Your answer should consist of each line below that contains the string "federationskontext".

+--

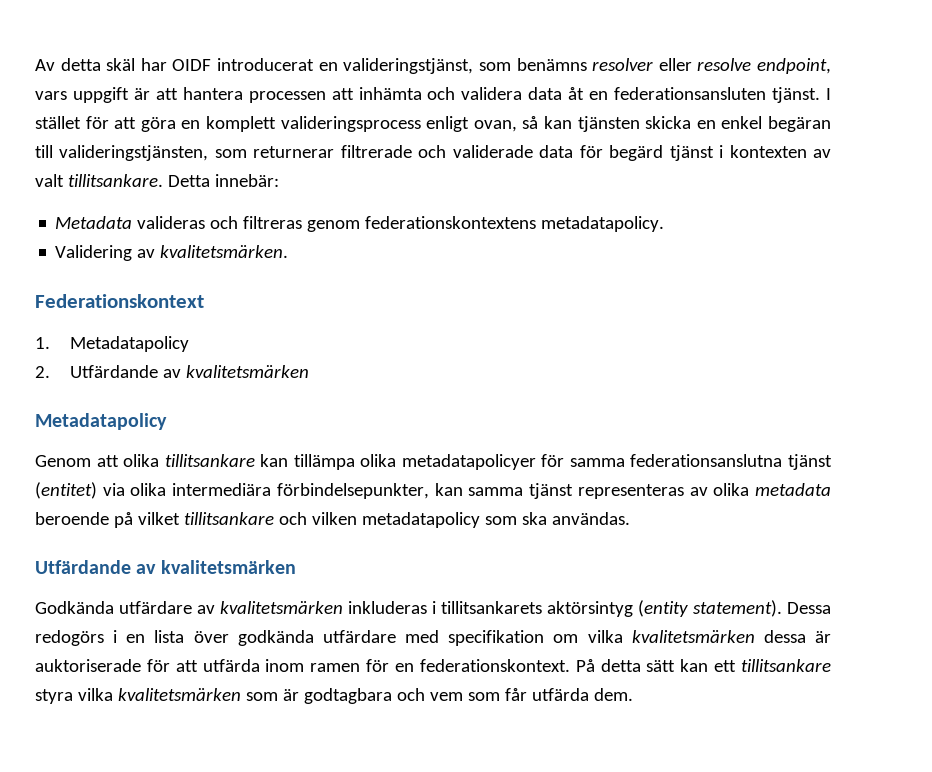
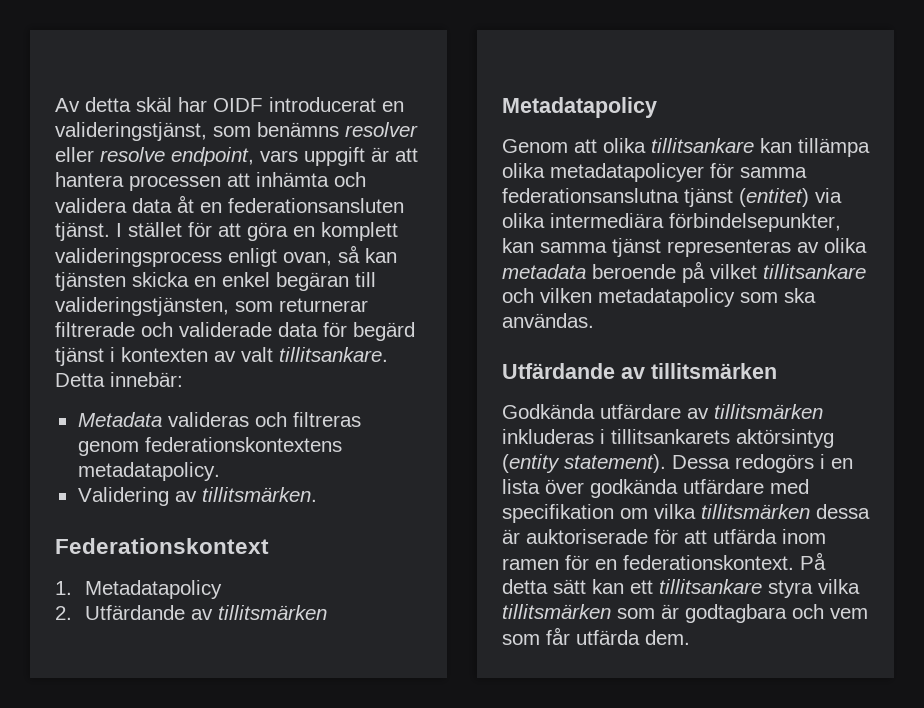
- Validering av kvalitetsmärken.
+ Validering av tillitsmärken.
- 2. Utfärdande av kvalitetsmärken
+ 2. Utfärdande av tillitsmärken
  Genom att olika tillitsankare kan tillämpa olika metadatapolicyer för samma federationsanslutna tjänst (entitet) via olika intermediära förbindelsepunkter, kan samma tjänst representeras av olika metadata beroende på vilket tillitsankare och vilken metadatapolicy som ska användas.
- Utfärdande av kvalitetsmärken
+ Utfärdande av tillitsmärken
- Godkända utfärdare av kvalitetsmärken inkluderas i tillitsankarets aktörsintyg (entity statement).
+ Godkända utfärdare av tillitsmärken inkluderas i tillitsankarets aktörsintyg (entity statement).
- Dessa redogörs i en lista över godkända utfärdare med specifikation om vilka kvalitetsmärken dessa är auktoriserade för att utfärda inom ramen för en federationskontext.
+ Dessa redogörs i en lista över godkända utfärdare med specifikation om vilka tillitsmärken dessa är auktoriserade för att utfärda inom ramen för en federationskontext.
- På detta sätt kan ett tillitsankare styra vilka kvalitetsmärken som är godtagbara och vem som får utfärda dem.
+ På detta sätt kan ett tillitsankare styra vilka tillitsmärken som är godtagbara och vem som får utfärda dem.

+--

Result for this exercise
- Dessa redogörs i en lista över godkända utfärdare med specifikation om vilka kvalitetsmärken dessa är auktoriserade för att utfärda inom ramen för en federationskontext.
+ Dessa redogörs i en lista över godkända utfärdare med specifikation om vilka tillitsmärken dessa är auktoriserade för att utfärda inom ramen för en federationskontext.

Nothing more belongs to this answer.